If you haven’t read Annie Dillard, you might check her out, although my wife, Mary Lee, and I have found her a bit annoying. Mary Lee is reading her autobiography (which she doesn’t recommend) and just read me this section on polio and the Salk Vaccine:
We had all been caught up in the polio epidemic: the early neighbor boy who wore one tall shoe, to which his despairing father added another two soles every year; the girl in the iron lung reading her schoolbook In an elaborate series of mirrors while a volunteer waited to turn the page; my friend who limped, my friend who rolled everywhere in a wheelchair, my friend whose arm hung down, Mother’s friend who walked with crutches. My beloved dressed-up aunt, Mother’s sister, had come to visit one day and, while she was saying hello, flung herself on the couch in tears; her son had it. Just a touch, they said, but who could believe it? When Amy and I had asked, Why do we have to go to bed so early? Why do we have to wash our hands again? we knew Mother would kneel to look us in the eyes and answer in a low, urgent voice, So you do not get polio. We heard polio discussed once or twice a day for several years.

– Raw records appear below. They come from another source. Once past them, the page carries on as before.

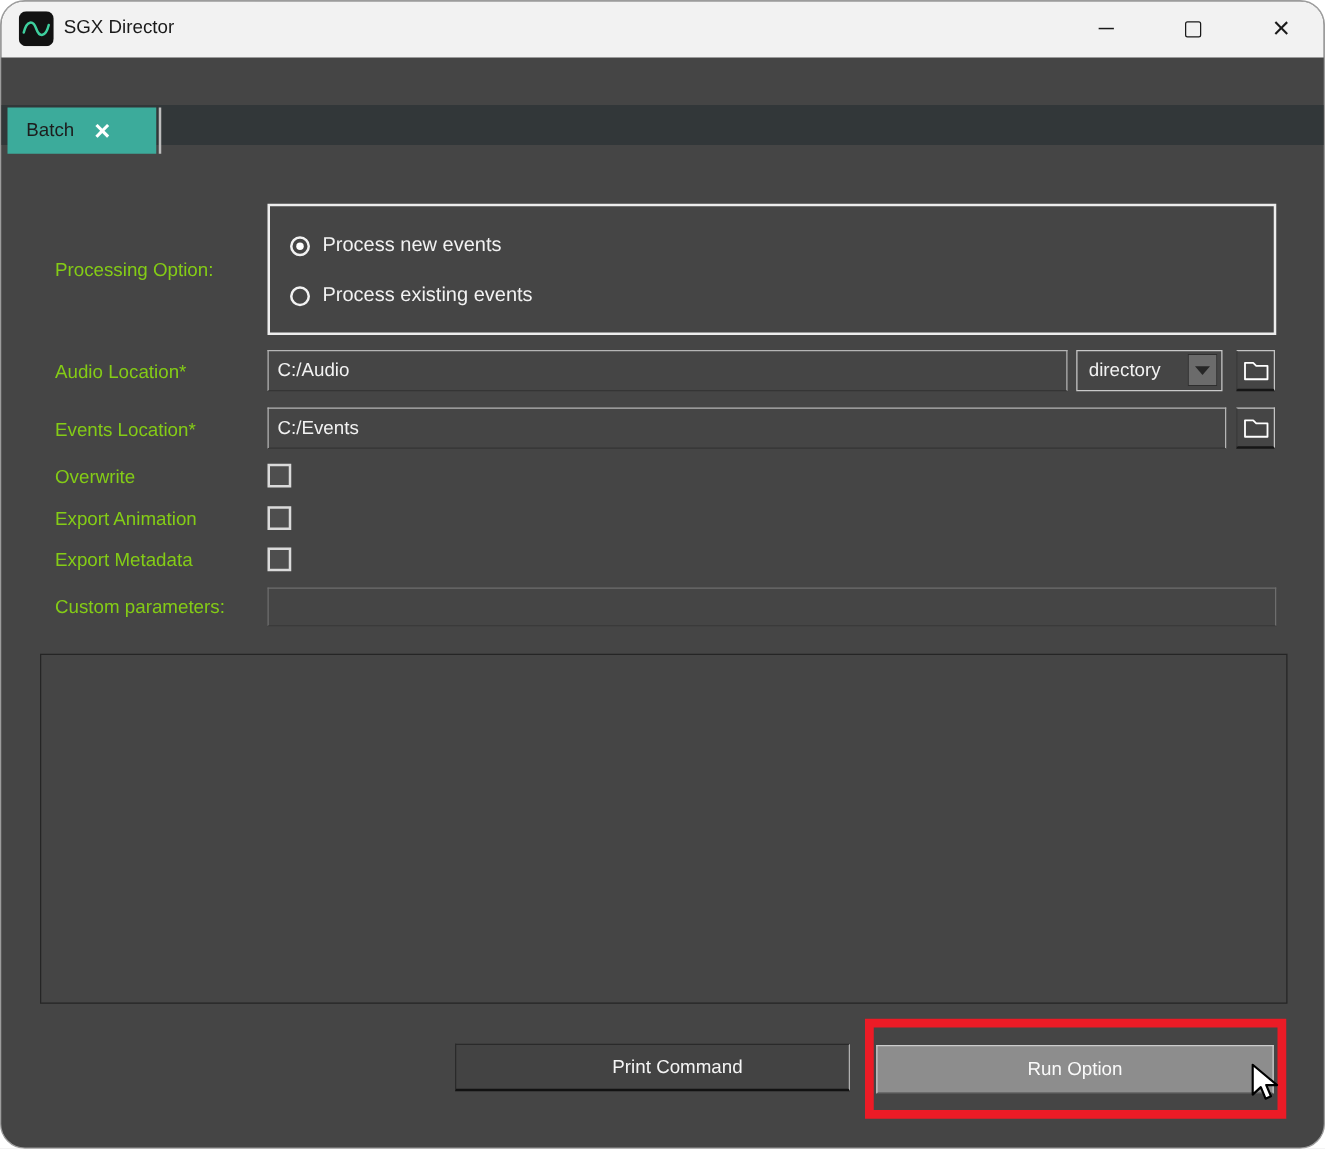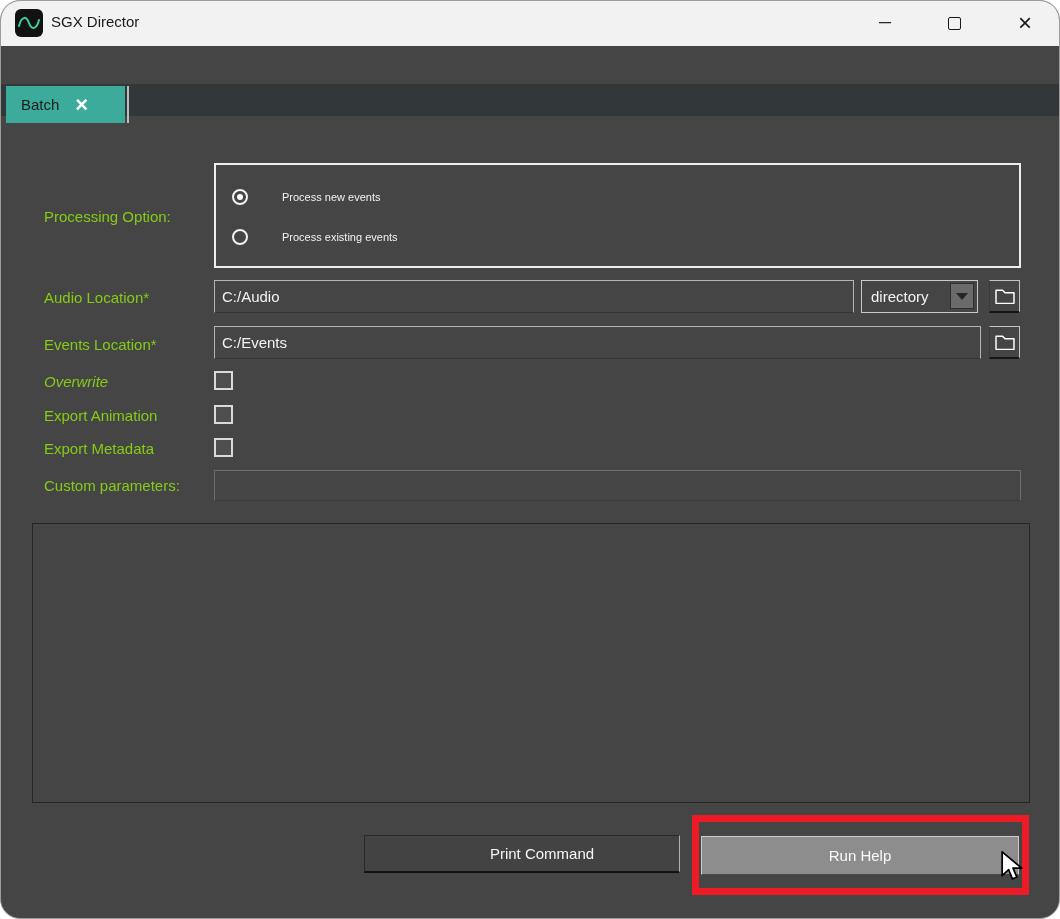--- a/index.html
+++ b/index.html
@@ -46,21 +46,21 @@
   }
   .radio-row { display:flex; align-items:center; height:28px; margin-bottom:12px; }
   .radio {
     width:16px; height:16px; border:2px solid #f2f2f2; border-radius:50%;
     margin-right:10px; position:relative; flex:0 0 auto;
   }
   .radio.selected::after {
     content:""; position:absolute; left:3px; top:3px; width:6px; height:6px;
     border-radius:50%; background:#ffffff;
   }
-  .radio-label { color:#f2f2f2; font-size:11px;margin-left:24px; }
+  .radio-label { color:#f2f2f2; font-size:16px; }
 
   .text-field {
     position:absolute; height:33px; background:#454545; color:#f2f2f2; font-size:15px;
     border:1px solid #b5b5b5; border-bottom-color:#353535; padding:0 7px;
     font-family:"Liberation Sans", sans-serif; outline:none;
   }
   .text-field.dim { border:1px solid #6e6e6e; border-bottom-color:#3a3a3a; }
 
   .combo {
     position:absolute; left:860px; top:279px; width:117px; height:33px;
@@ -166,35 +166,35 @@
   </div>
 
   <span class="label" style="left:43px; top:335px;">Events Location*</span>
   <input class="text-field" style="left: 213px; top: 325px; width: 767px;" value="C:/Events">
   <div class="icon-btn" style="left:988px; top:325px;">
     <svg width="22" height="18" viewBox="0 0 26 22">
       <path d="M2 4 h8 l3 3 h11 v13 h-22 z" fill="none" stroke="#ffffff" stroke-width="1.8" stroke-linejoin="round"></path>
     </svg>
   </div>
 
-  <span class="label" style="left:43px; top:372px;font-style:italic;">Overwrite</span>
+  <span class="label" style="left:43px; top:372px;">Overwrite</span>
   <span class="checkbox" style="top:370px;"></span>
 
   <span class="label" style="left:43px; top:406px;">Export Animation</span>
   <span class="checkbox" style="top:404px;"></span>
 
   <span class="label" style="left:43px; top:439px;">Export Metadata</span>
   <span class="checkbox" style="top:437px;"></span>
 
   <span class="label" style="left:43px; top:476px;">Custom parameters:</span>
   <input class="text-field dim" style="left: 213px; top: 469px; width: 807px; height: 31px;" value="">
 
   <div class="output-panel"></div>
 
   <div class="action-btn" style="left:363px; width:316px;padding-left:40px;">Print Command</div>
-  <div class="run-btn">Run Help</div>
+  <div class="run-btn">Run Option</div>
   <div class="annotation-red"></div>
 
   <svg class="cursor" width="26" height="34" viewBox="0 0 24 30">
     <path d="M2 1 L2 23 L8 17.5 L11.5 26 L15.5 24.2 L12 16 L20 16 Z" fill="#ffffff" stroke="#000000" stroke-width="1.6" stroke-linejoin="round"></path>
   </svg>
 
 </div>
 
 </body></html>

And we had all been caught up in its prevention, in the wild ferment of the early days of the Salk vaccine, the vaccine about which Pittsburgh talked so much, and so joyously, you could probably have heard the crowd noise on the moon. In 1953, Jonas Salk’s Virus Research Laboratory at the University of Pittsburgh had produced a controversial vaccine for polio. The small stories in the Pittsburgh Press and the Post-Gazette were coming out in Life and Time. It was too quick, said medical colleagues nationwide: Salk had gone public without first publishing everything in the journals. He rushed out a killed-virus serum without waiting for a safe live-virus one, which would probably be better. Doctors walked out of professional meetings; some quit the foundation that funded the testing. Salk was after personal glory, they said. Salk was after money, they said. Salk was after big prizes.

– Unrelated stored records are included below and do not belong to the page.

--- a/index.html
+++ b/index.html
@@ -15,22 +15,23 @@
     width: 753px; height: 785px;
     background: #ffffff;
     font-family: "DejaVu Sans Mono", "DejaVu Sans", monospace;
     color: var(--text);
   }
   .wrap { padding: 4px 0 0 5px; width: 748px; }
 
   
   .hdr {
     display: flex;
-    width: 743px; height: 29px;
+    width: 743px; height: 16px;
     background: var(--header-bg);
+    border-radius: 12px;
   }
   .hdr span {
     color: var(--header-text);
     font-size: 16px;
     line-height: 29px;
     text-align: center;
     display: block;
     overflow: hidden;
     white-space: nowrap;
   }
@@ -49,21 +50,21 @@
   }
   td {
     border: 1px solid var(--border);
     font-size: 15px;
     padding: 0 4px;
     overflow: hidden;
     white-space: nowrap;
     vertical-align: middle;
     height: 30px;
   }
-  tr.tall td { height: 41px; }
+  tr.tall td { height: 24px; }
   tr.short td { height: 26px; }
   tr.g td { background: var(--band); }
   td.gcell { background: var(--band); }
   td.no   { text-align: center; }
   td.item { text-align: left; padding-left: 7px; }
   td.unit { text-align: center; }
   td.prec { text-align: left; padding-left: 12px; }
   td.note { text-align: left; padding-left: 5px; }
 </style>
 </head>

Salk tested the serum on five thousand Pittsburgh schoolchildren, of whom I was three, because I kept changing elementary schools. Our parents, like ninety-five percent of all Pittsburgh parents, signed the consent forms. Did the other mothers then bend over the desk in relief and sob? I don’t know. But I don’t suppose any of them gave much of a damn what Salk had been after….
Salk had isolated seventy-four strains of polio virus. It took him three years to verify the proposition that a workable vaccine would need samples of only three of these strains. He grew the virus in tissues cultured from monkey kidneys. The best broth for growing the monkey tissue proved to be Medium Number 199; It contained sixty-two ingredients in careful proportion.
This was life itself: the big task. Nothing exhilarated me more than the idea of a life dedicated to a monumental worthwhile task. Doctor Salk never watched it rain and wished he had never been born.